September 5, 2005 /

A Further Look Into What Went Wrong

Further reading into the 426 pages that make up the National Response Plan (NRP) put out by the Department of Homeland Security (DHS), I uncovered a few more interesting facts. First it mandates that the DHS The Homeland Security Act of 2002 established DHS to prevent terrorist attacks within the United States; reduce the vulnerability […]

Further reading into the 426 pages that make up the
National Response Plan (NRP) put out by the Department of Homeland Security
(DHS), I uncovered a few more interesting facts.

First it mandates that the DHS

The Homeland Security Act of 2002 established DHS to
prevent terrorist attacks within the United States; reduce the vulnerability of
the United States to terrorism, natural disasters, and other emergencies; and
minimize the damage and assist in the recovery from terrorist attacks, natural
disasters, and other emergencies. The act also designates DHS as “a focal point
regarding natural and manmade crises and emergency planning.”

The last sentence is of particular interest here. Constant
blame is given to the state and local authorities for their lack of planning in
this crisis, however, per the DHS’s own NRP; they are the “focal” point of
planning. Kind of like blaming the student when the teacher fails.

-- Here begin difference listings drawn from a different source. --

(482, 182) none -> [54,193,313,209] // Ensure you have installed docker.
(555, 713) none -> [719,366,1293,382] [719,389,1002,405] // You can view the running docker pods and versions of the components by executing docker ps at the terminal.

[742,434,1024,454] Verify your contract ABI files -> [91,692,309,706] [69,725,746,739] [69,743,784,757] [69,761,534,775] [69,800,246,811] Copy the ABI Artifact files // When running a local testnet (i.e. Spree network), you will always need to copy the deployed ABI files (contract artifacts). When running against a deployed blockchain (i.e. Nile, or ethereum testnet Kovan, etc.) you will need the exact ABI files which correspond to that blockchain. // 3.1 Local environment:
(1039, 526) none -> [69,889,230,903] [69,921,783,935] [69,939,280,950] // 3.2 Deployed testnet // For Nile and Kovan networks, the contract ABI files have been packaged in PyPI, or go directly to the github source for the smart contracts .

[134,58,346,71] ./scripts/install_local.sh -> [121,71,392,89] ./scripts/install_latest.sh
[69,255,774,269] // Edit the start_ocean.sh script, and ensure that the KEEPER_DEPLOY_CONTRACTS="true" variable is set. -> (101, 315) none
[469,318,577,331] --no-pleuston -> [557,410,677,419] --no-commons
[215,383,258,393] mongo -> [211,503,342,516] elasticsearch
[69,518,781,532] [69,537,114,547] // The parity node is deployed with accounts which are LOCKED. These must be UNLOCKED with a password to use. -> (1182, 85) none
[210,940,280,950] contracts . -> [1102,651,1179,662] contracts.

Further into the plan, it calls for a pro-active role for
DHS. This is what the proactive roll calls for:

The NRP establishes policies, procedures, and mechanisms
for proactive Federal response to catastrophic events. A catastrophic event is
any natural or manmade incident, including terrorism, that results in
extraordinary levels of mass casualties, damage, or disruption severely
affecting the population, infrastructure, environment, economy, national morale,
and/or government functions. A catastrophic event could result in sustained
national impacts over a prolonged period of time; almost immediately exceeds resources normally available to State, local, tribal, and
private-sector authorities in the impacted area; and significantly interrupts
governmental operations and emergency services to such an extent that national security
could be threatened. All catastrophic events are Incidents of National

This highlights the fact that the DHS has immediate
resources that exceeds those available to state and local. The hurricane
certainly falls into the criteria of this pro-active roll.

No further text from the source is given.